Firefox adopts default-deny policy for plugins

[EncryptedBytes]

Good news for firefox users:

source

Quote:

If you have ever used NoScript, ScriptNo or Flashblock you will be familiar with this idea. When you load a page like YouTube that has an embedded Flash/PDF/Java object, instead of it instantly loading the video you will see a black box with a logo representing the plugin. When you click on the box it will launch the plugin and the video or other content will be rendered.

[m00nbl00d]

I tried that approach with some relatives, who use Google Chrome, but didn't work out.

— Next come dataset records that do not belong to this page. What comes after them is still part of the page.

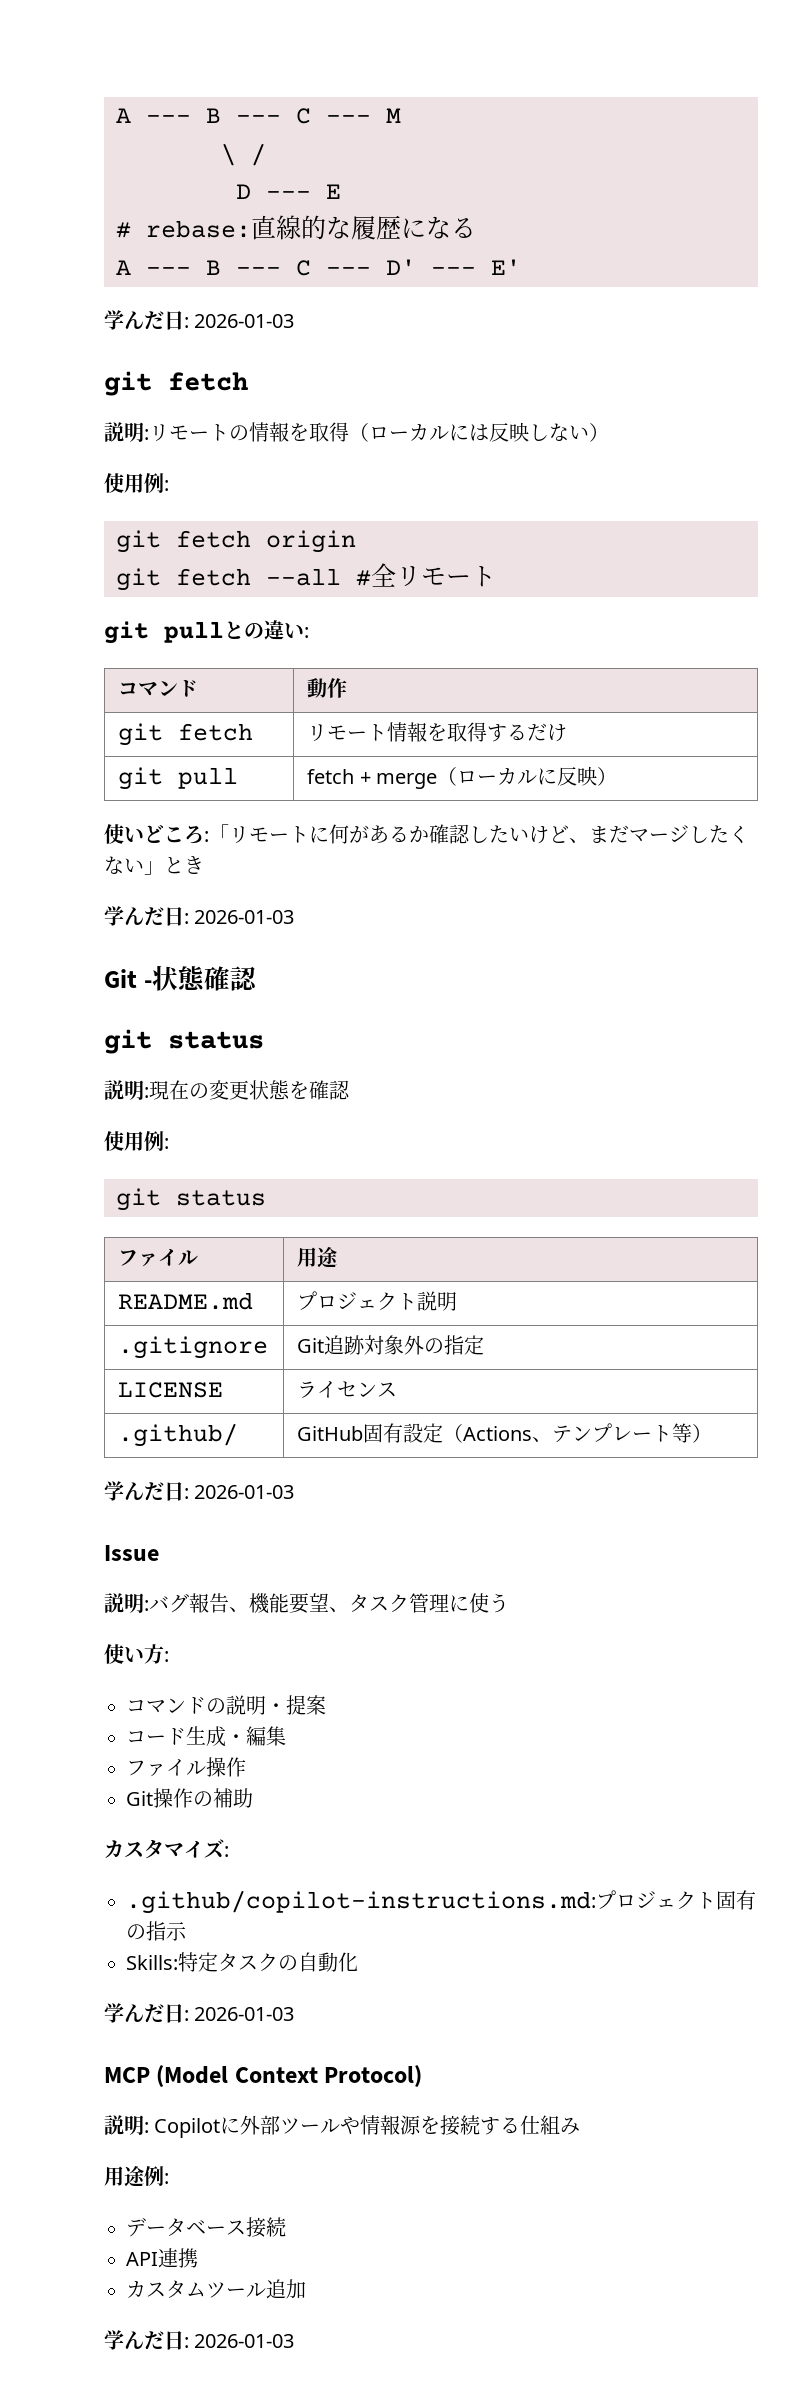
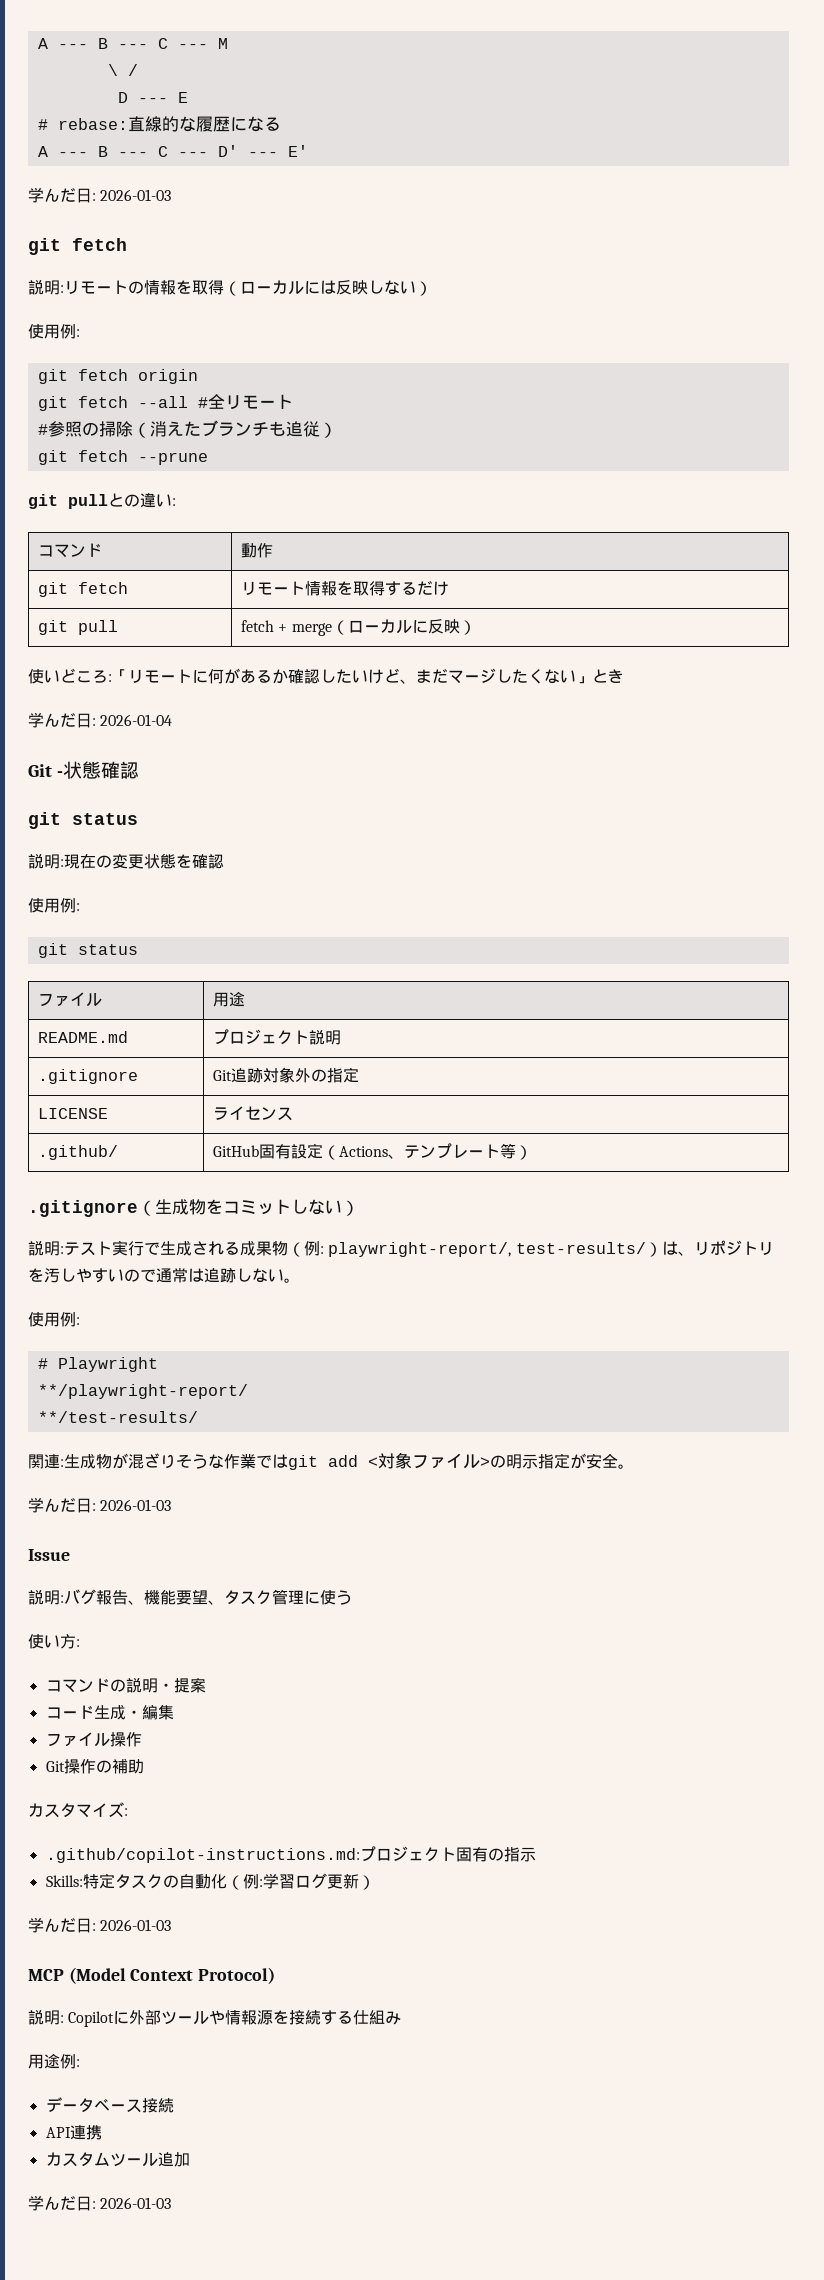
+ #参照の掃除（消えたブランチも追従）
+ git fetch --prune
  使いどころ:「リモートに何があるか確認したいけど、まだマージしたくない」とき
- 学んだ日: 2026-01-03
+ 学んだ日: 2026-01-04
+ .gitignore（生成物をコミットしない）
+ 説明:テスト実行で生成される成果物（例: playwright-report/, test-results/）は、リポジトリを汚しやすいので通常は追跡しない。
+ 使用例:
+ # Playwright
+ **/playwright-report/
+ **/test-results/
+ 関連:生成物が混ざりそうな作業ではgit add <対象ファイル>の明示指定が安全。
- Skills:特定タスクの自動化
+ Skills:特定タスクの自動化（例:学習ログ更新）

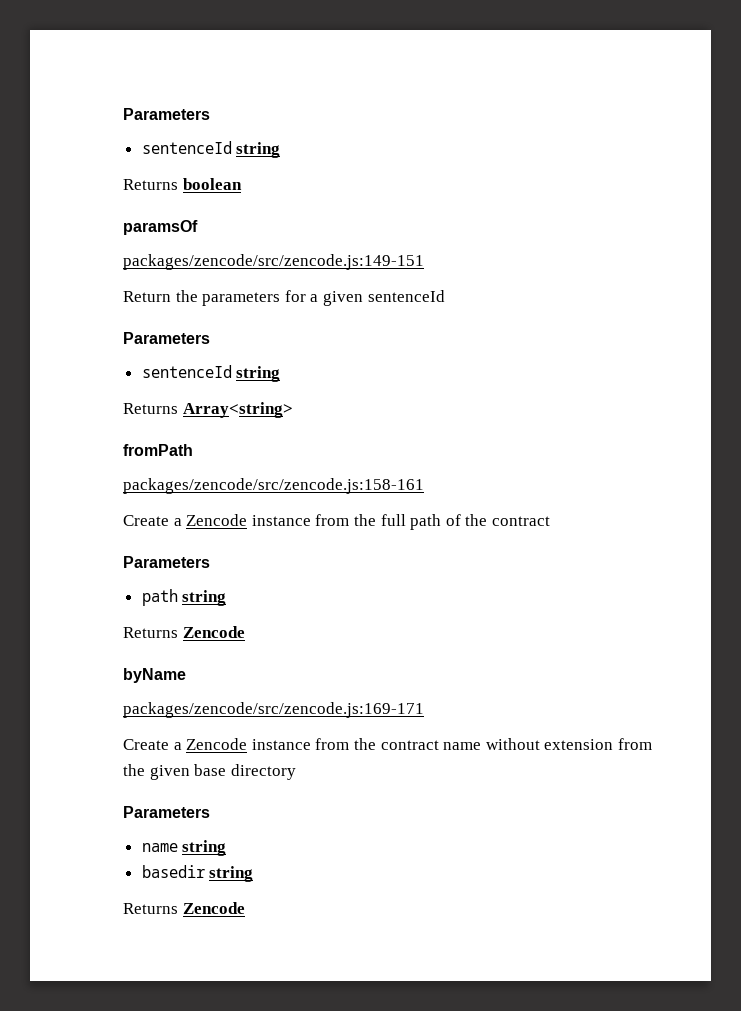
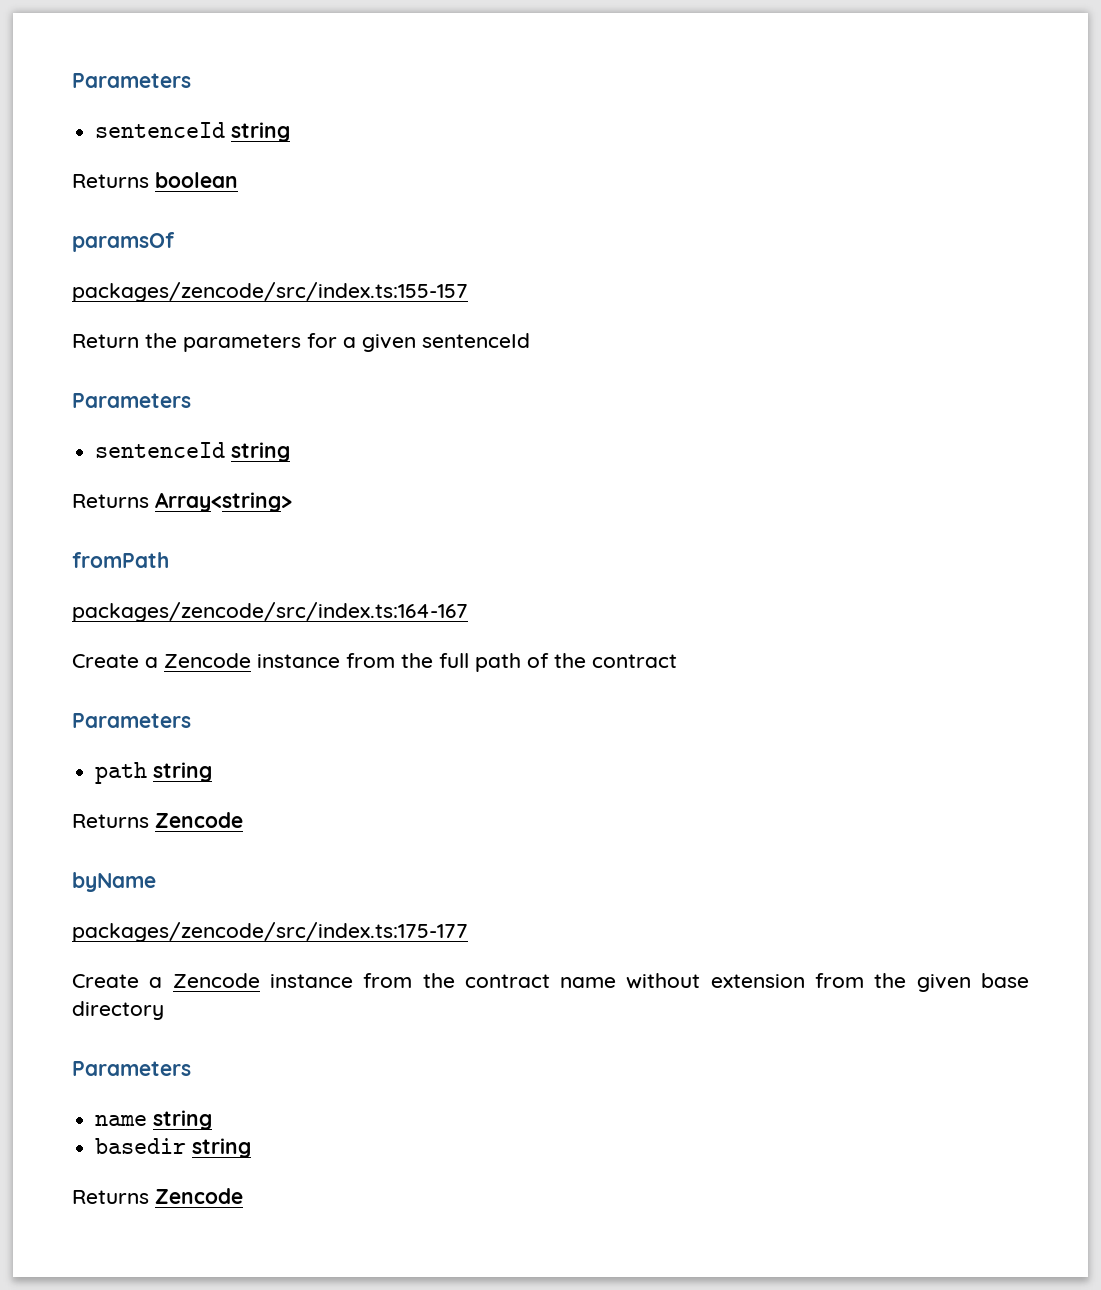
- packages/zencode/src/zencode.js:149-151
+ packages/zencode/src/index.ts:155-157
- packages/zencode/src/zencode.js:158-161
+ packages/zencode/src/index.ts:164-167
- packages/zencode/src/zencode.js:169-171
+ packages/zencode/src/index.ts:175-177

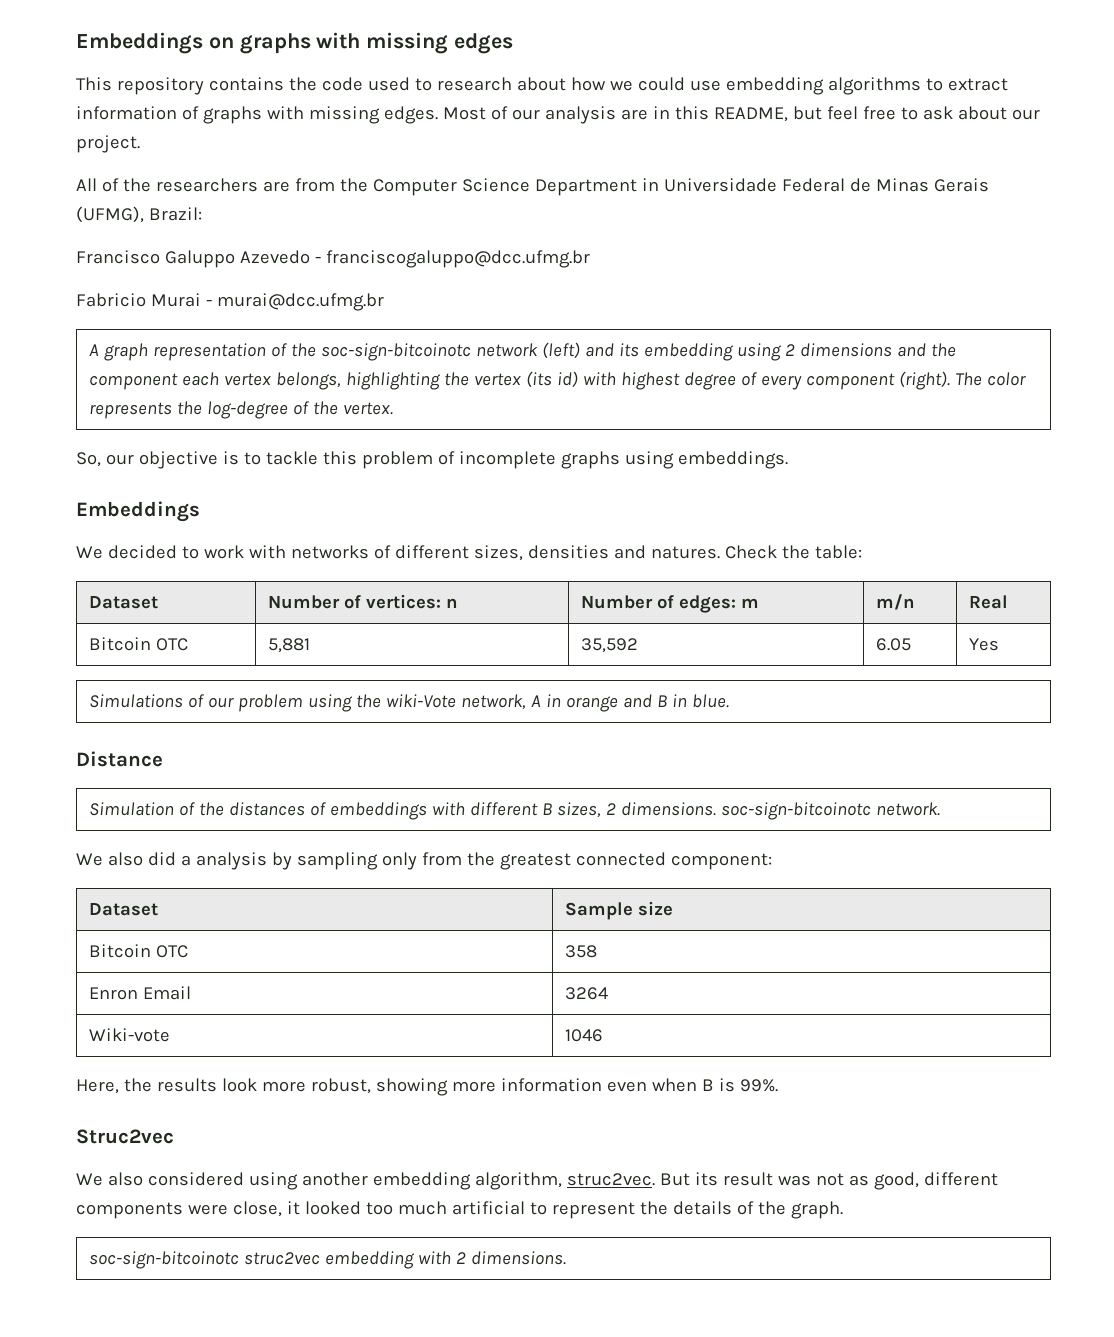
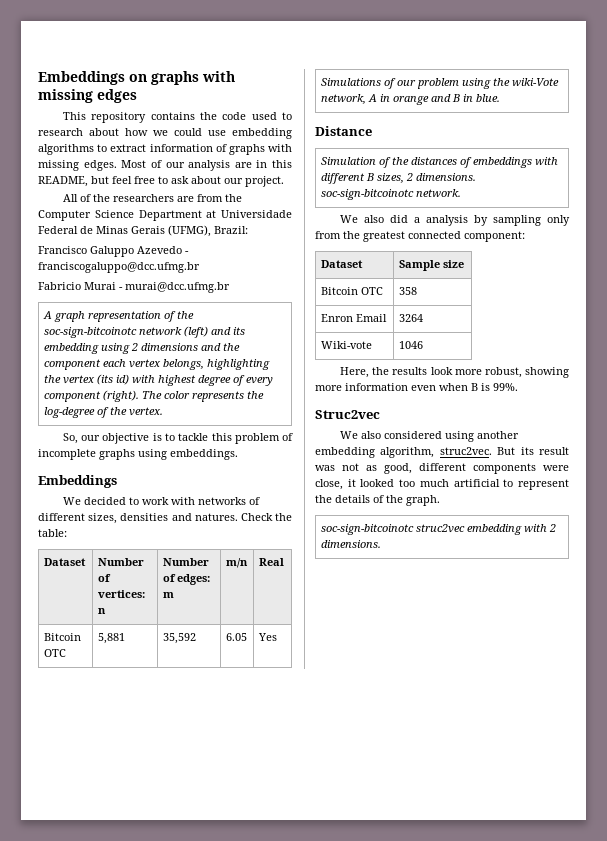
- All of the researchers are from the Computer Science Department in Universidade Federal de Minas Gerais (UFMG), Brazil:
+ All of the researchers are from the Computer Science Department at Universidade Federal de Minas Gerais (UFMG), Brazil:

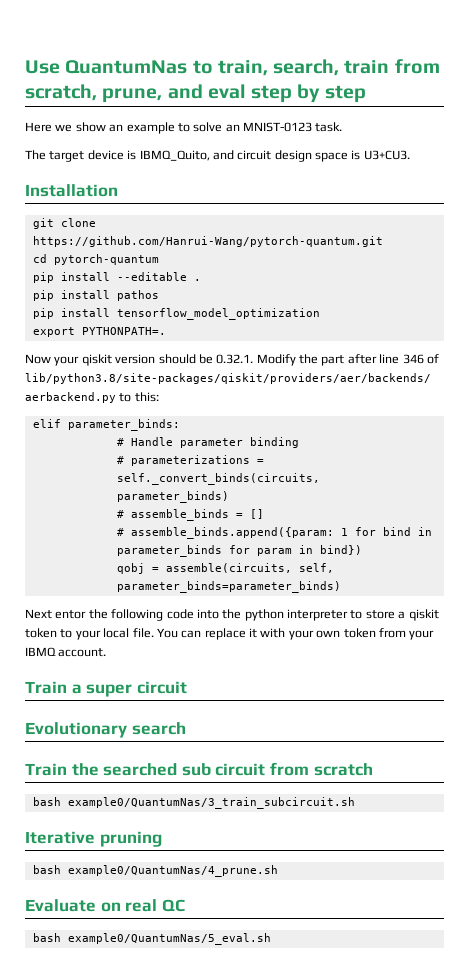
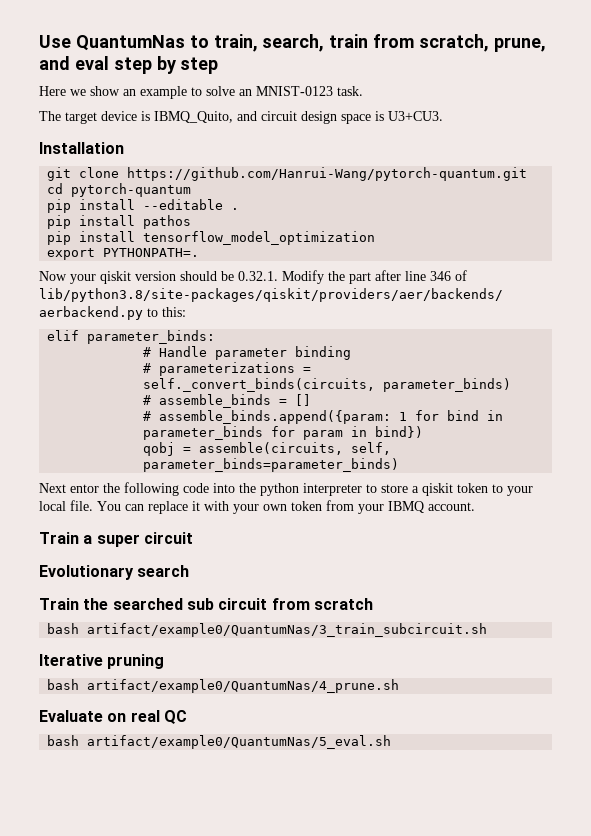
- bash example0/QuantumNas/3_train_subcircuit.sh
+ bash artifact/example0/QuantumNas/3_train_subcircuit.sh
- bash example0/QuantumNas/4_prune.sh
+ bash artifact/example0/QuantumNas/4_prune.sh
- bash example0/QuantumNas/5_eval.sh
+ bash artifact/example0/QuantumNas/5_eval.sh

For something like Youtube is a no brainer, but to some other website with quite a few flash content, it was a pain in the arse to figure out what they actually needed to allow, so they asked me to disable the click-to-play feature of Google Chrome.

I wonder why they don't come with something "smarter". For instance, allow plugins only if the request is coming from a first-party, but block if it's coming from a third-party. Considering that most exploits will simply redirect users to the malicious website hosting the exploit, from an hijacked legitimate website, mostly ads...

Wouldn't it be a better approach? A bit like what some extensions allow for referrers - allow it from first-party, but not to third-parties. Something like Youtube could be allowed by default, if it's embed in some other website. Any harm?

If the users do visit some website require the plugins, some of them either will freak out and think something is broken, or realize what it is about, but get annoyed by it and disable it altogether. I'm assuming it would be possible to disable it, just like in Google Chrome; which is off by default, actually.

[Hungry Man]

I get doing this for Java, which isn't used that often and probably has more exploit sites than sites that use it genuinely. But... for all plugins? Users are going to get ~ Snipped as per TOS ~.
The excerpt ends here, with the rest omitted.